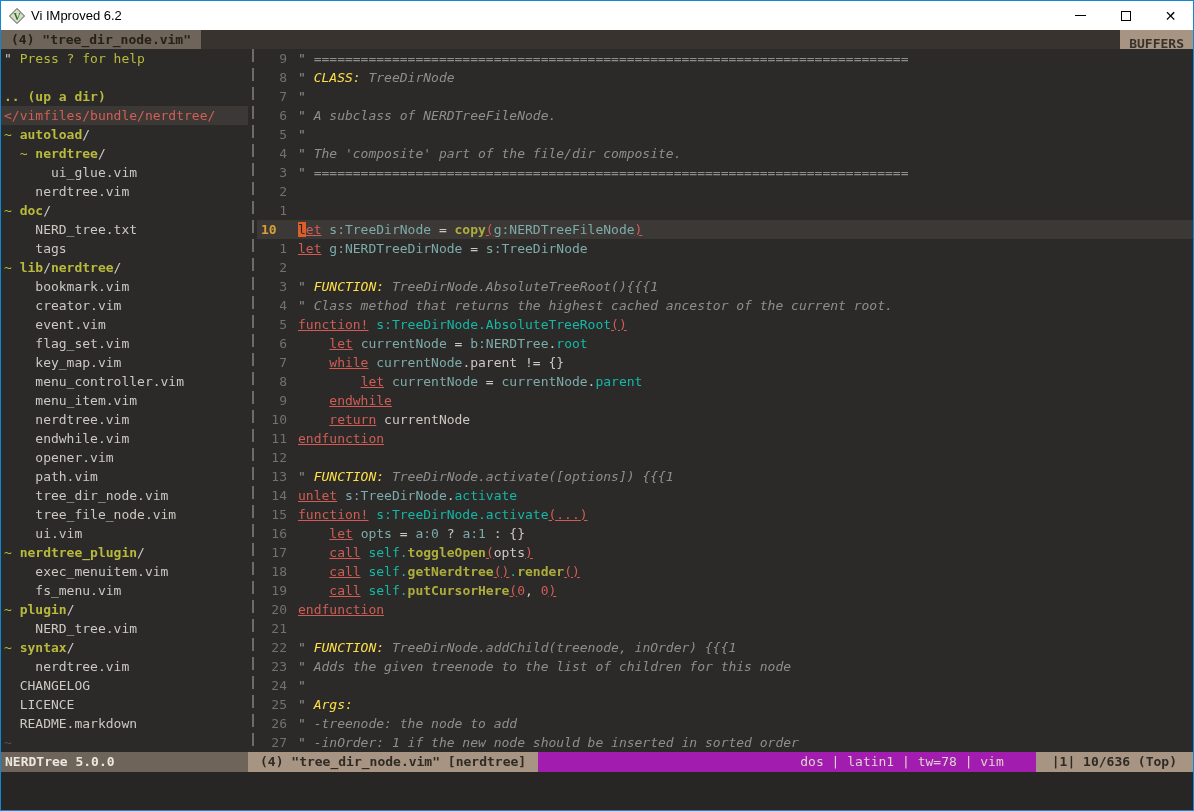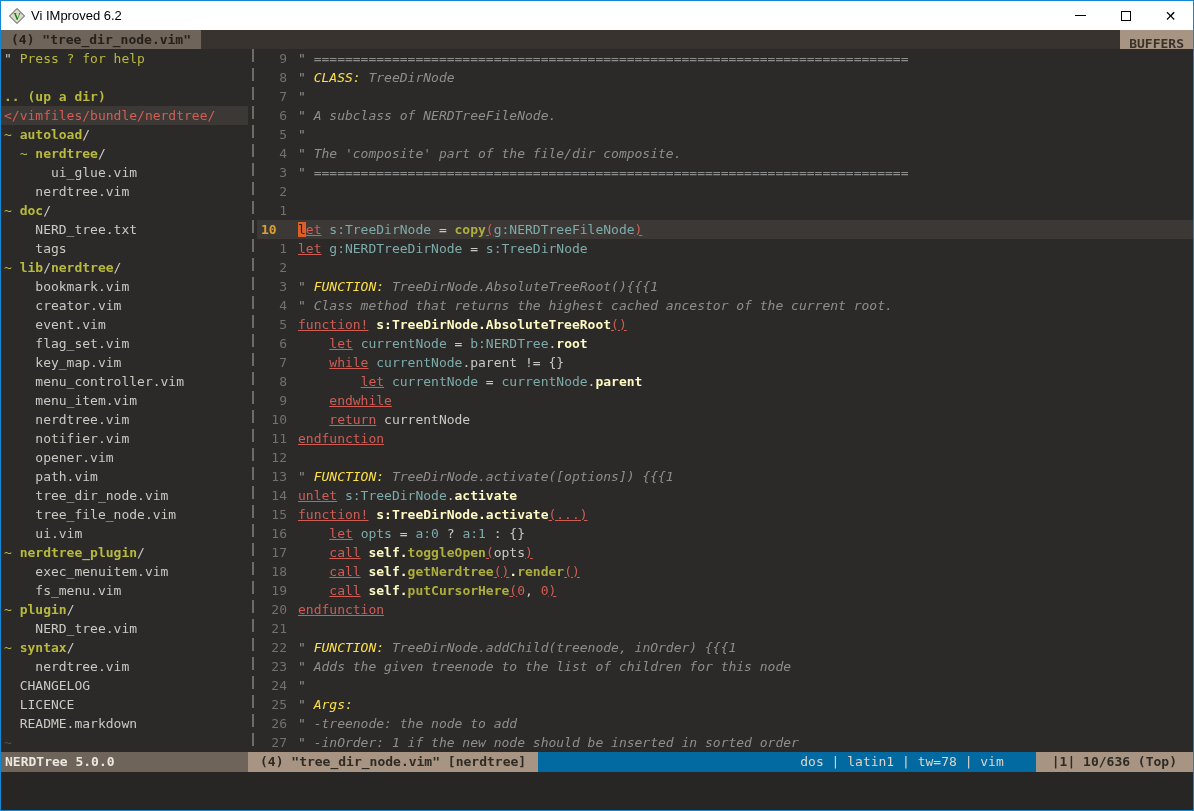"s:TreeDirNode.AbsoluteTreeRoot" .tk-wb { color: #fef9c3 -> #14b8a6; font-weight: bold -> normal }
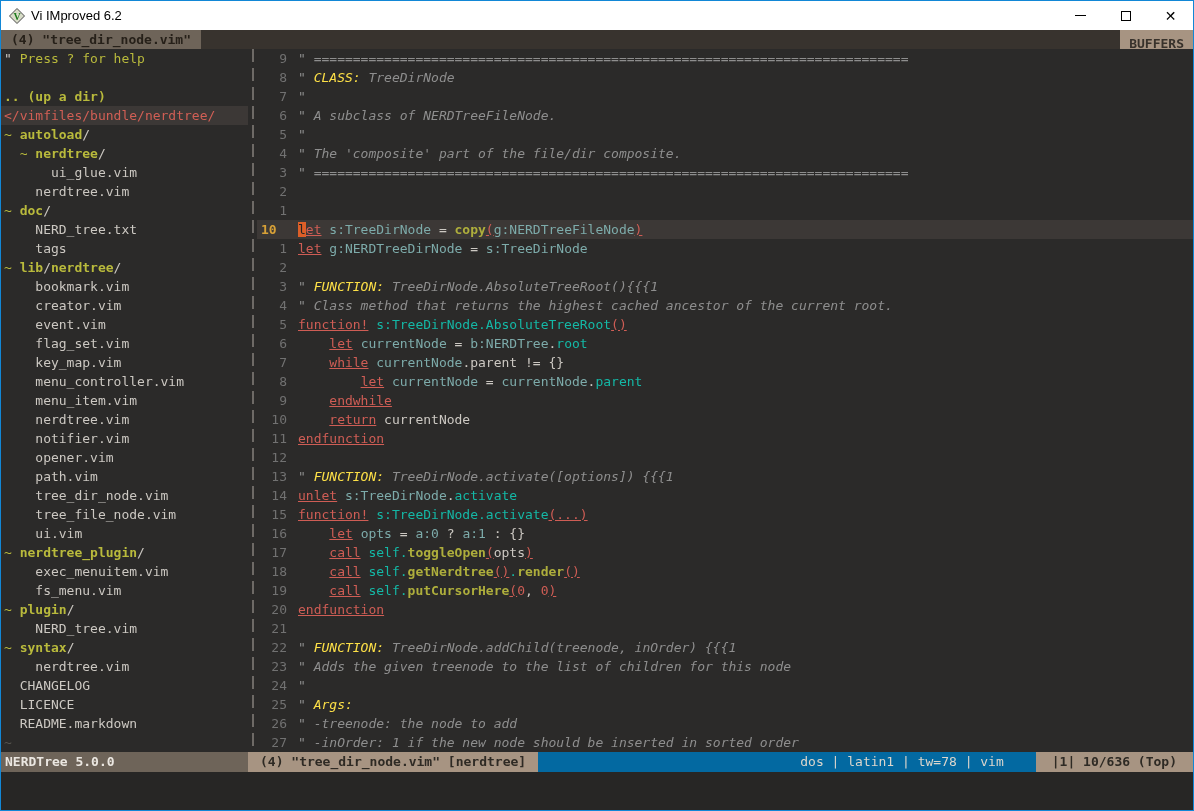"notifier.vim" span.tk-w { text: notifier.vim -> endwhile.vim }
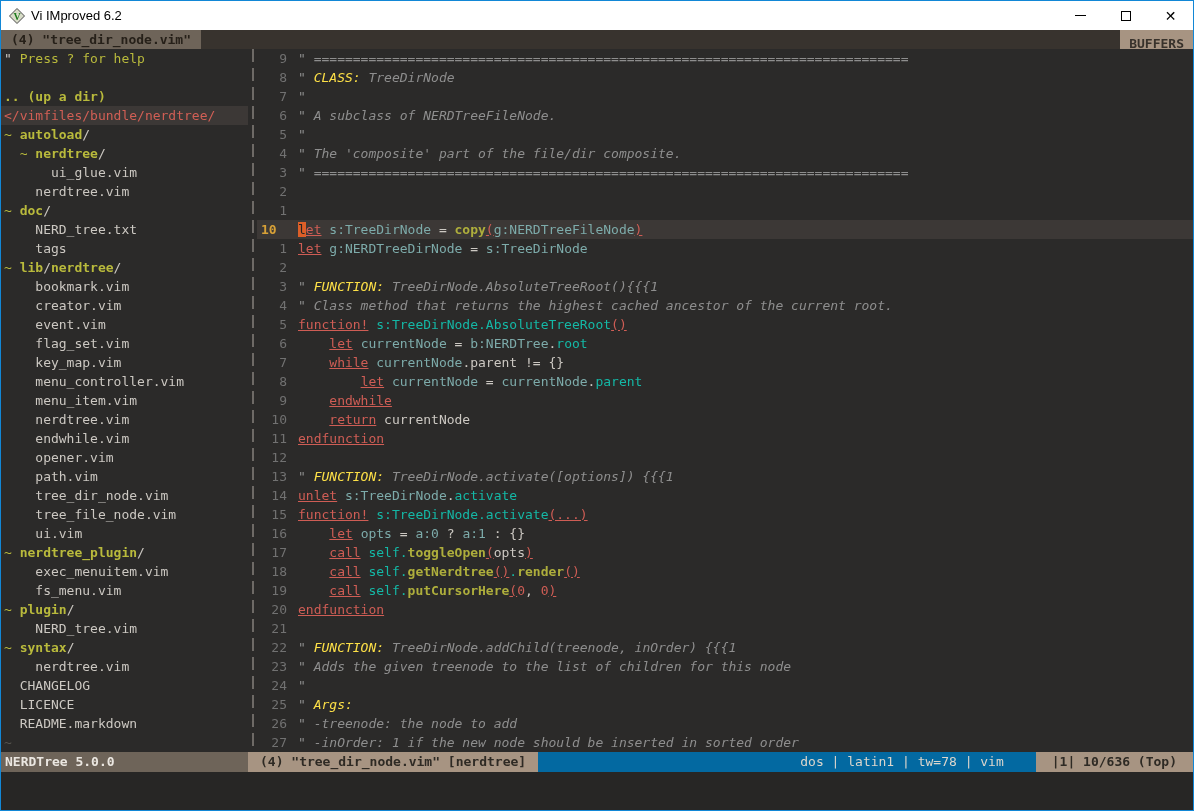"NERDTree 5.0.0" .statusline { background: #0369a1 -> #a21caf }
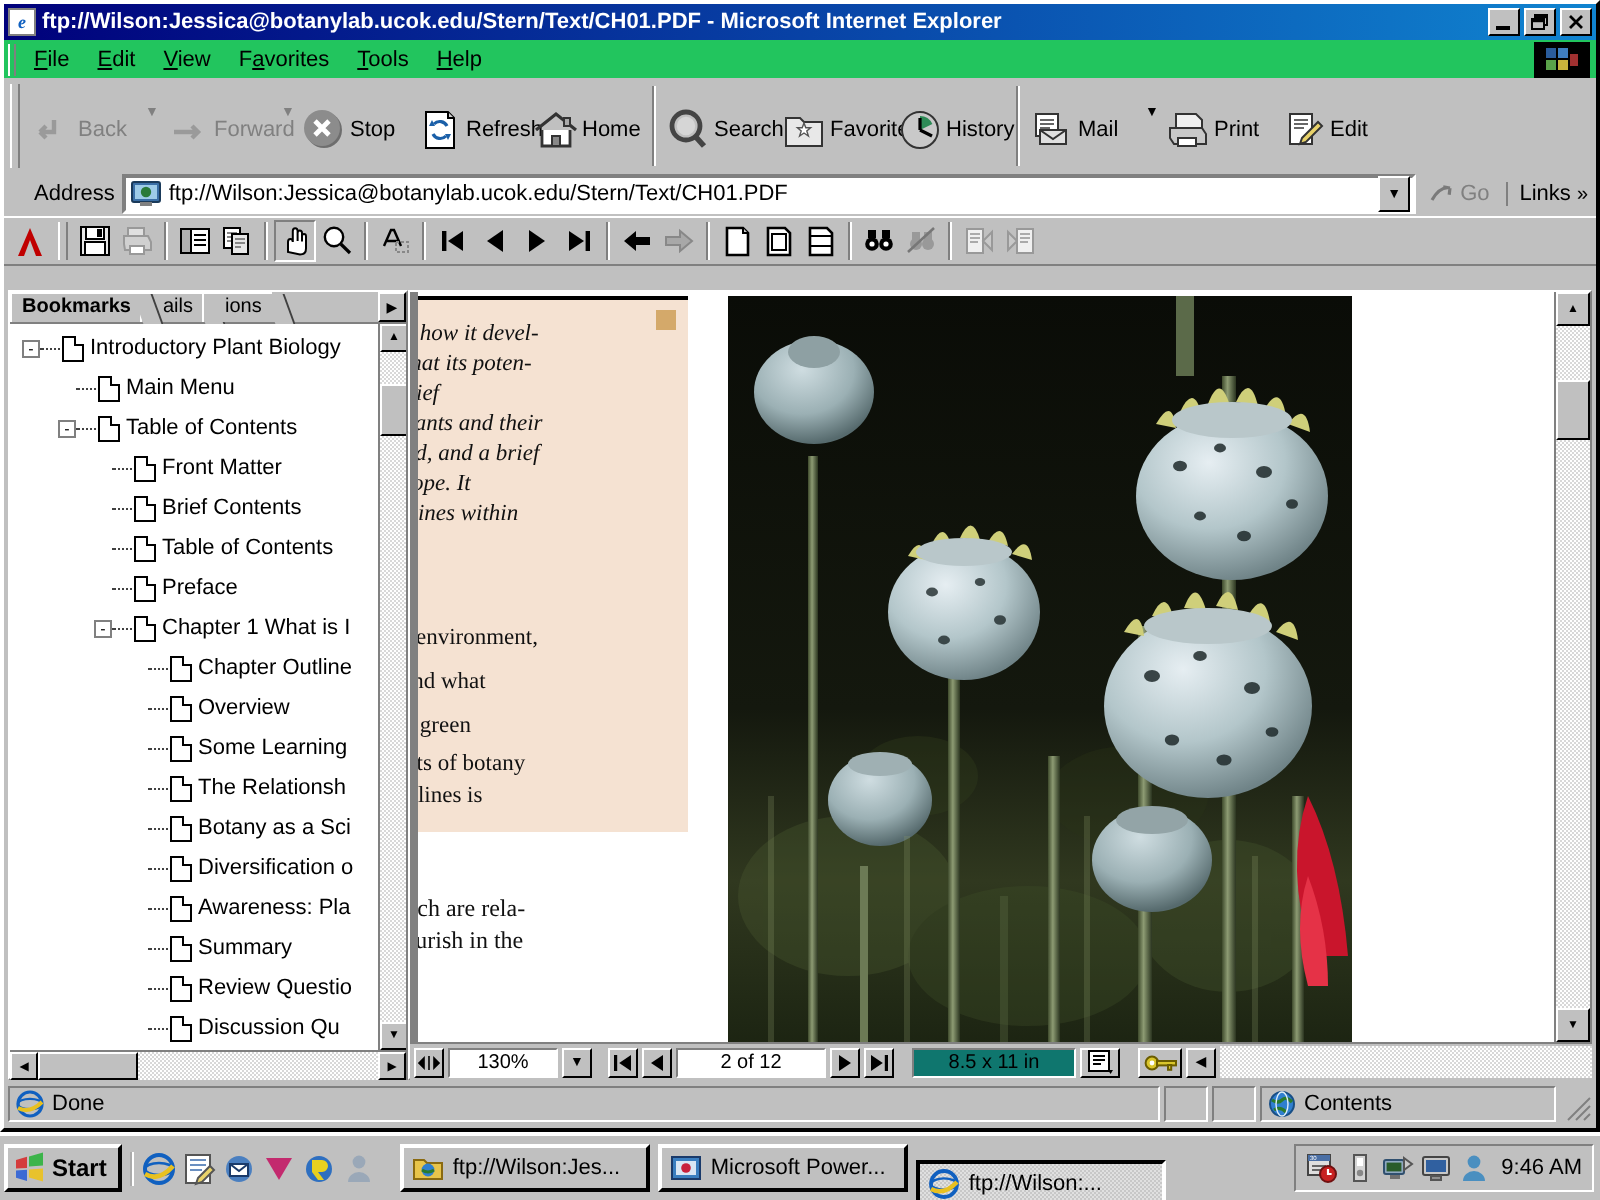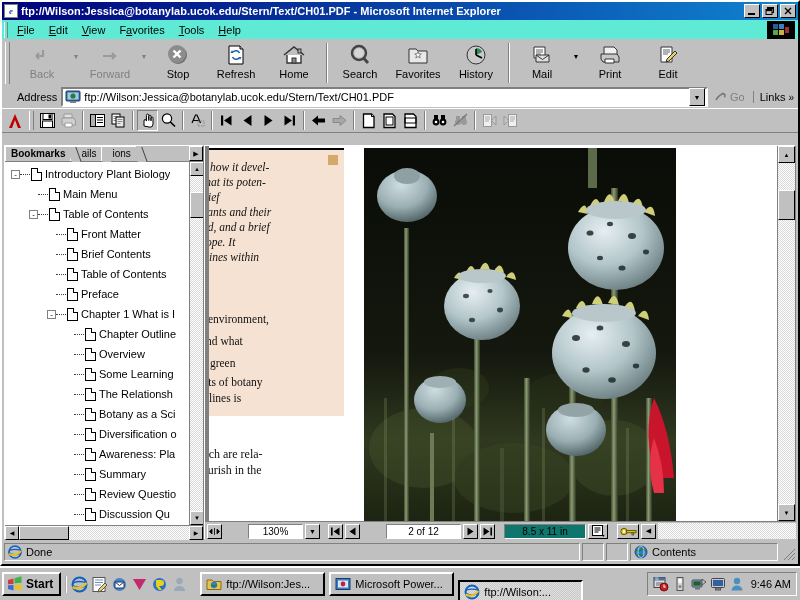"File" .menubar { background: #5eead4 -> #22c55e }
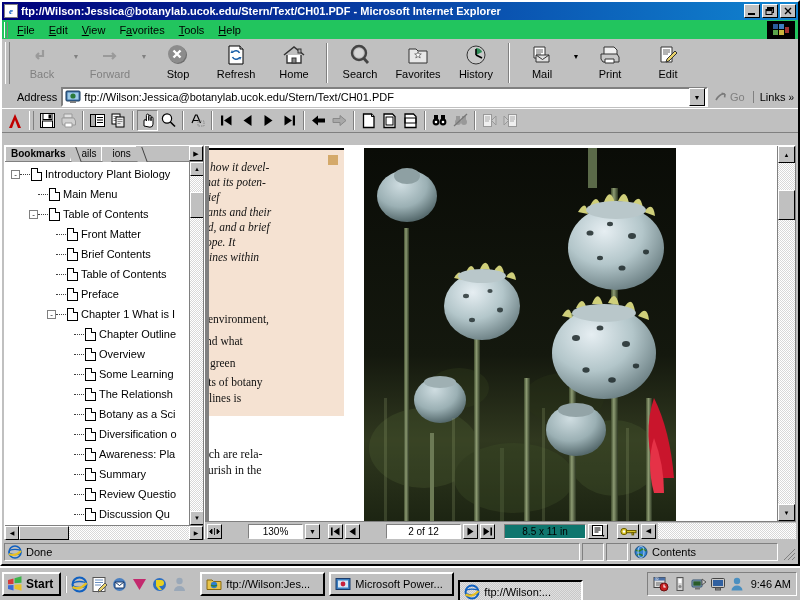"Back" .tbutton { flex-direction: column -> row }
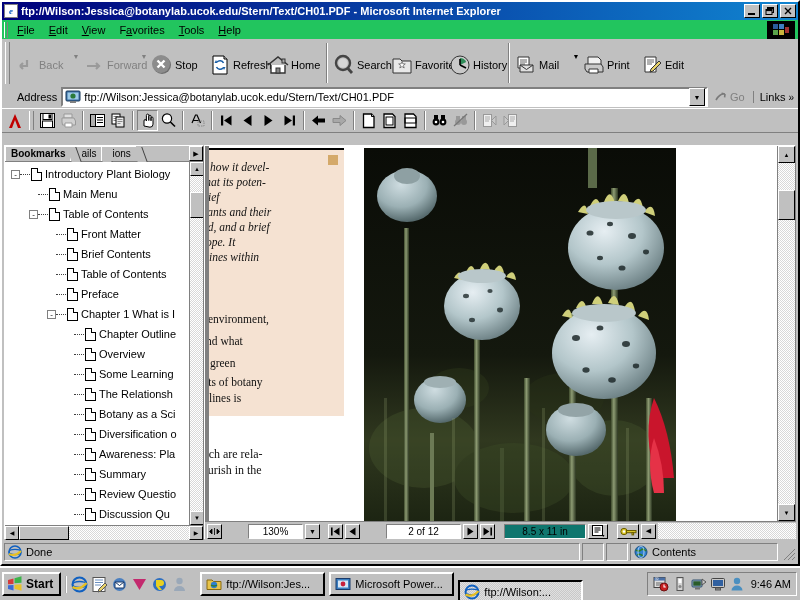"130%" .field { margin-left: 24px -> none }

Task brief
Please transcribe the listing exactly as it stands, but omit its pictures.

Written solution
"s:TreeDirNode.AbsoluteTreeRoot" .tk-wb { color: #fef9c3 -> #14b8a6; font-weight: bold -> normal }
"notifier.vim" span.tk-w { text: notifier.vim -> endwhile.vim }
"NERDTree 5.0.0" .statusline { background: #0369a1 -> #a21caf }
"File" .menubar { background: #5eead4 -> #22c55e }
"Back" .tbutton { flex-direction: column -> row }
"130%" .field { margin-left: 24px -> none }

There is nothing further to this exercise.